= Beginning of Section =

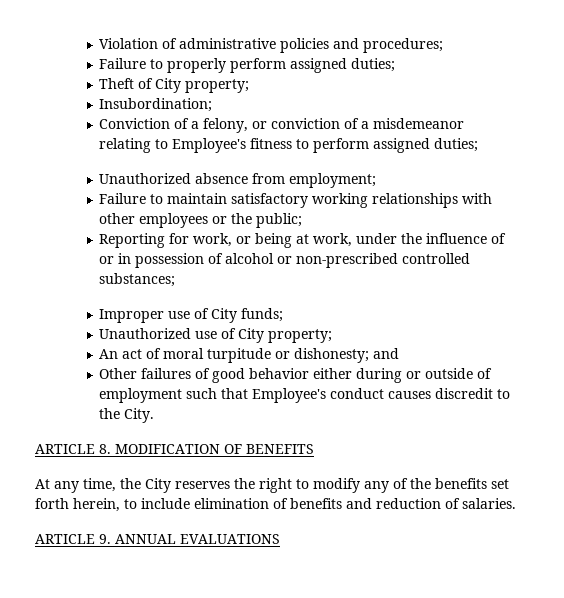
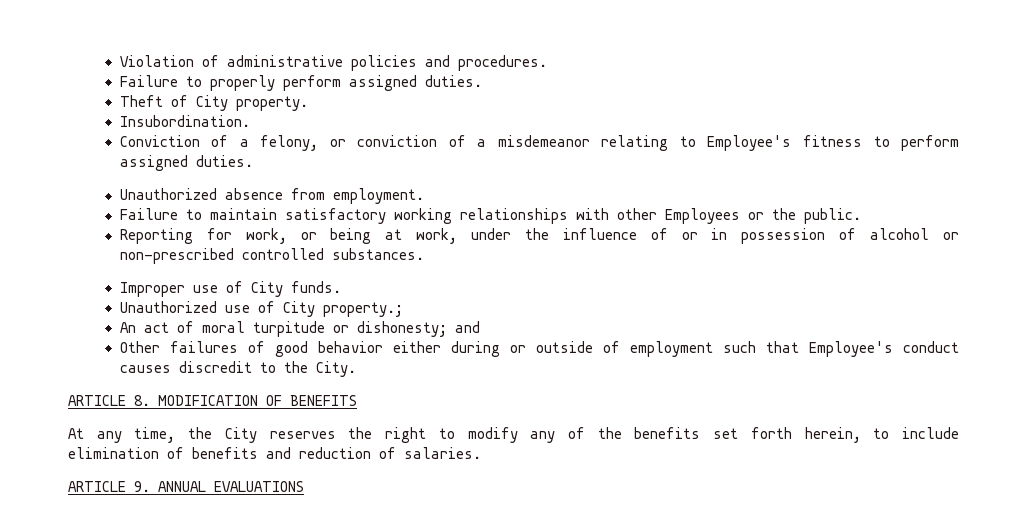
- Violation of administrative policies and procedures;
+ Violation of administrative policies and procedures.
- Failure to properly perform assigned duties;
+ Failure to properly perform assigned duties.
- Theft of City property;
- Insubordination;
+ Theft of City property.
+ Insubordination.
- Conviction of a felony, or conviction of a misdemeanor relating to Employee's fitness to perform assigned duties;
+ Conviction of a felony, or conviction of a misdemeanor relating to Employee's fitness to perform assigned duties.
- Unauthorized absence from employment;
+ Unauthorized absence from employment.
- Failure to maintain satisfactory working relationships with other employees or the public;
+ Failure to maintain satisfactory working relationships with other Employees or the public.
- Reporting for work, or being at work, under the influence of or in possession of alcohol or non-prescribed controlled substances;
+ Reporting for work, or being at work, under the influence of or in possession of alcohol or non-prescribed controlled substances.
- Improper use of City funds;
+ Improper use of City funds.
- Unauthorized use of City property;
+ Unauthorized use of City property.;

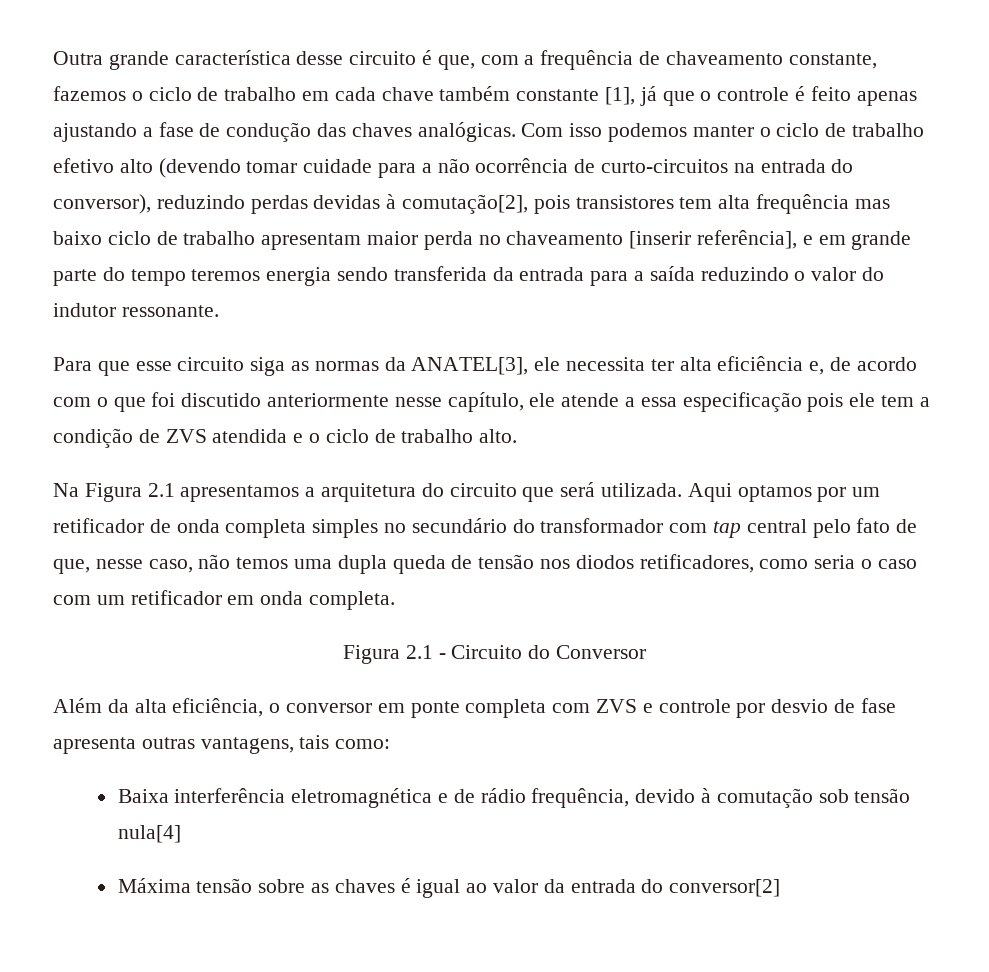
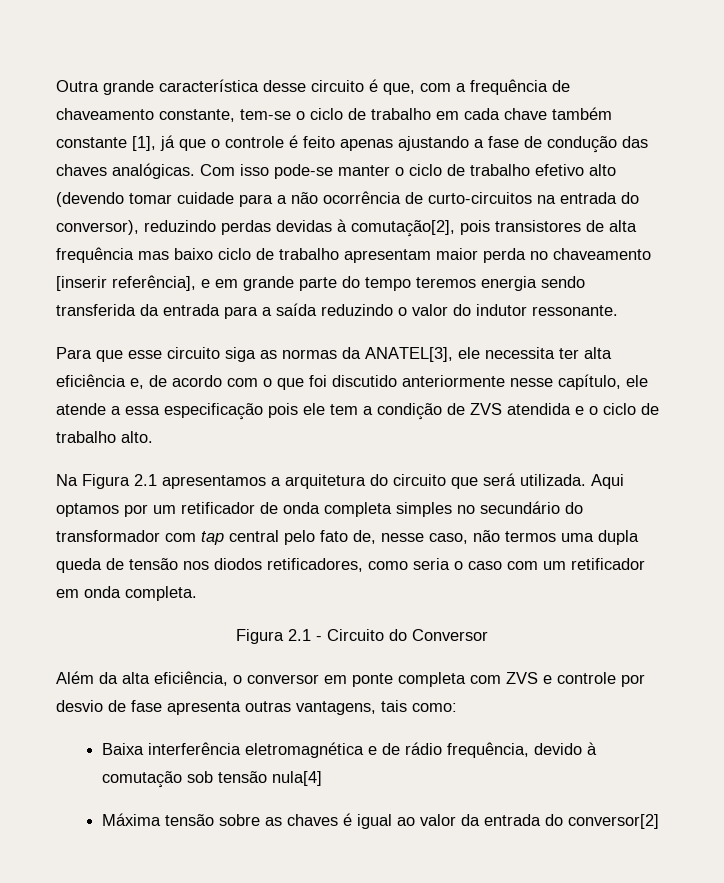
- Outra grande característica desse circuito é que, com a frequência de chaveamento constante, fazemos o ciclo de trabalho em cada chave também constante [1], já que o controle é feito apenas ajustando a fase de condução das chaves analógicas.
+ Outra grande característica desse circuito é que, com a frequência de chaveamento constante, tem-se o ciclo de trabalho em cada chave também constante [1], já que o controle é feito apenas ajustando a fase de condução das chaves analógicas.
- Com isso podemos manter o ciclo de trabalho efetivo alto (devendo tomar cuidade para a não ocorrência de curto-circuitos na entrada do conversor), reduzindo perdas devidas à comutação[2], pois transistores tem alta frequência mas baixo ciclo de trabalho apresentam maior perda no chaveamento [inserir referência], e em grande parte do tempo teremos energia sendo transferida da entrada para a saída reduzindo o valor do indutor ressonante.
+ Com isso pode-se manter o ciclo de trabalho efetivo alto (devendo tomar cuidade para a não ocorrência de curto-circuitos na entrada do conversor), reduzindo perdas devidas à comutação[2], pois transistores de alta frequência mas baixo ciclo de trabalho apresentam maior perda no chaveamento [inserir referência], e em grande parte do tempo teremos energia sendo transferida da entrada para a saída reduzindo o valor do indutor ressonante.
- Aqui optamos por um retificador de onda completa simples no secundário do transformador com tap central pelo fato de que, nesse caso, não temos uma dupla queda de tensão nos diodos retificadores, como seria o caso com um retificador em onda completa.
+ Aqui optamos por um retificador de onda completa simples no secundário do transformador com tap central pelo fato de, nesse caso, não termos uma dupla queda de tensão nos diodos retificadores, como seria o caso com um retificador em onda completa.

= End of Section =

#### [Task statement]
Before answering, find the line with "- Conviction of" in the records above; then reproduce exactly each line from the first through that line, leaving out pictures.

#### [Task answer]
- Violation of administrative policies and procedures;
+ Violation of administrative policies and procedures.
- Failure to properly perform assigned duties;
+ Failure to properly perform assigned duties.
- Theft of City property;
- Insubordination;
+ Theft of City property.
+ Insubordination.
- Conviction of a felony, or conviction of a misdemeanor relating to Employee's fitness to perform assigned duties;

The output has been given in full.